**WHAT YOU ARE ASKED TO DO:**
Exact repetition, please: start with the line where "Totals | Vysoké n.Jiz.: 489 -> 491" appears and stop after the final line of the records.

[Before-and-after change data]
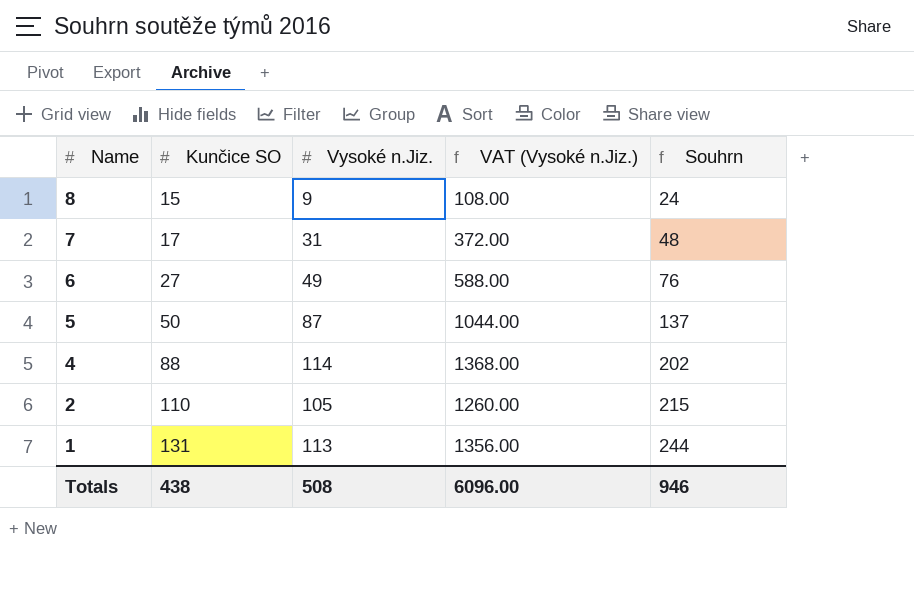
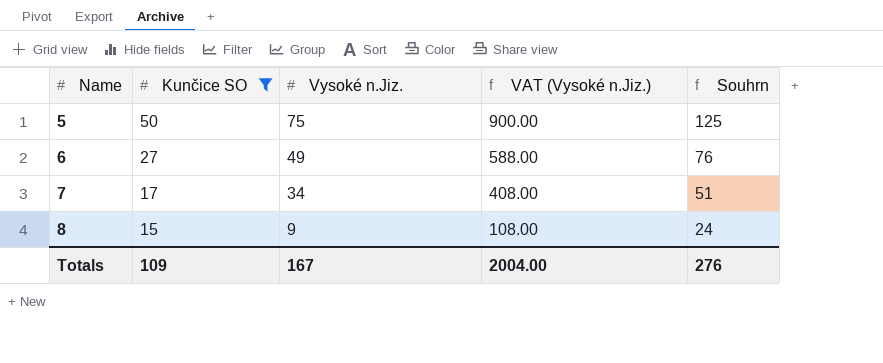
filter: none -> Kunčice SO <= 50
row order: Name descending -> Name ascending
5 | Vysoké n.Jiz.: 87 -> 75
5 | VAT (Vysoké n.Jiz.): 1044.00 -> 900.00
5 | Souhrn: 137 -> 125
7 | Vysoké n.Jiz.: 31 -> 34
7 | VAT (Vysoké n.Jiz.): 372.00 -> 408.00
7 | Souhrn: 48 -> 51
Totals | Kunčice SO: 438 -> 109
Totals | Vysoké n.Jiz.: 508 -> 167
Totals | VAT (Vysoké n.Jiz.): 6096.00 -> 2004.00
Totals | Souhrn: 946 -> 276

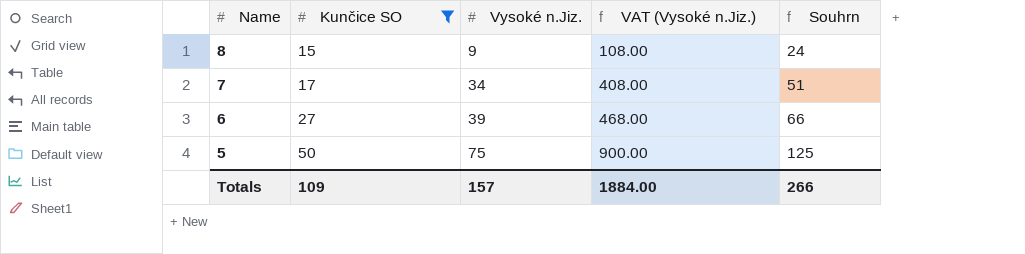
row order: Name ascending -> Name descending
6 | Vysoké n.Jiz.: 49 -> 39
6 | VAT (Vysoké n.Jiz.): 588.00 -> 468.00
6 | Souhrn: 76 -> 66
Totals | Vysoké n.Jiz.: 167 -> 157
Totals | VAT (Vysoké n.Jiz.): 2004.00 -> 1884.00
Totals | Souhrn: 276 -> 266

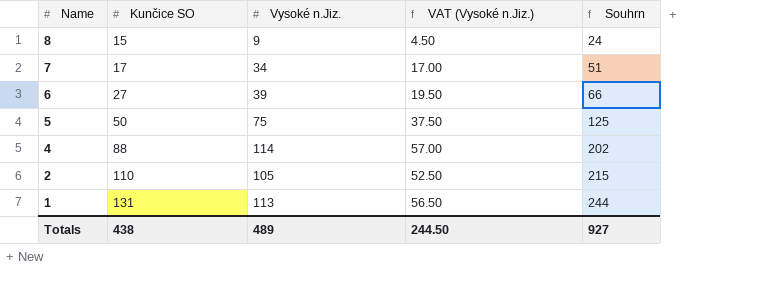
filter: Kunčice SO <= 50 -> none
column VAT (Vysoké n.Jiz.) | formula: [Vysoké n.Jiz.] * 12 -> [Vysoké n.Jiz.] * 0.5
Totals | Kunčice SO: 109 -> 438
Totals | Vysoké n.Jiz.: 157 -> 489
Totals | VAT (Vysoké n.Jiz.): 1884.00 -> 244.50
Totals | Souhrn: 266 -> 927

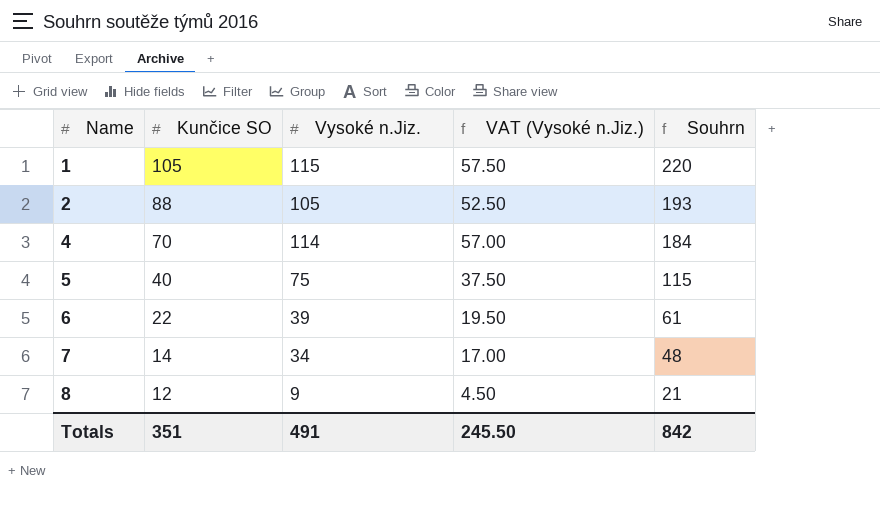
row order: Name descending -> Name ascending
1 | Kunčice SO: 131 -> 105
1 | Vysoké n.Jiz.: 113 -> 115
1 | VAT (Vysoké n.Jiz.): 56.50 -> 57.50
1 | Souhrn: 244 -> 220
2 | Kunčice SO: 110 -> 88
2 | Souhrn: 215 -> 193
4 | Kunčice SO: 88 -> 70
4 | Souhrn: 202 -> 184
5 | Kunčice SO: 50 -> 40
5 | Souhrn: 125 -> 115
6 | Kunčice SO: 27 -> 22
6 | Souhrn: 66 -> 61
7 | Kunčice SO: 17 -> 14
7 | Souhrn: 51 -> 48
8 | Kunčice SO: 15 -> 12
8 | Souhrn: 24 -> 21
Totals | Kunčice SO: 438 -> 351
Totals | Vysoké n.Jiz.: 489 -> 491
Totals | VAT (Vysoké n.Jiz.): 244.50 -> 245.50
Totals | Souhrn: 927 -> 842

**ANSWER FOR THIS EXERCISE:**
Totals | Vysoké n.Jiz.: 489 -> 491
Totals | VAT (Vysoké n.Jiz.): 244.50 -> 245.50
Totals | Souhrn: 927 -> 842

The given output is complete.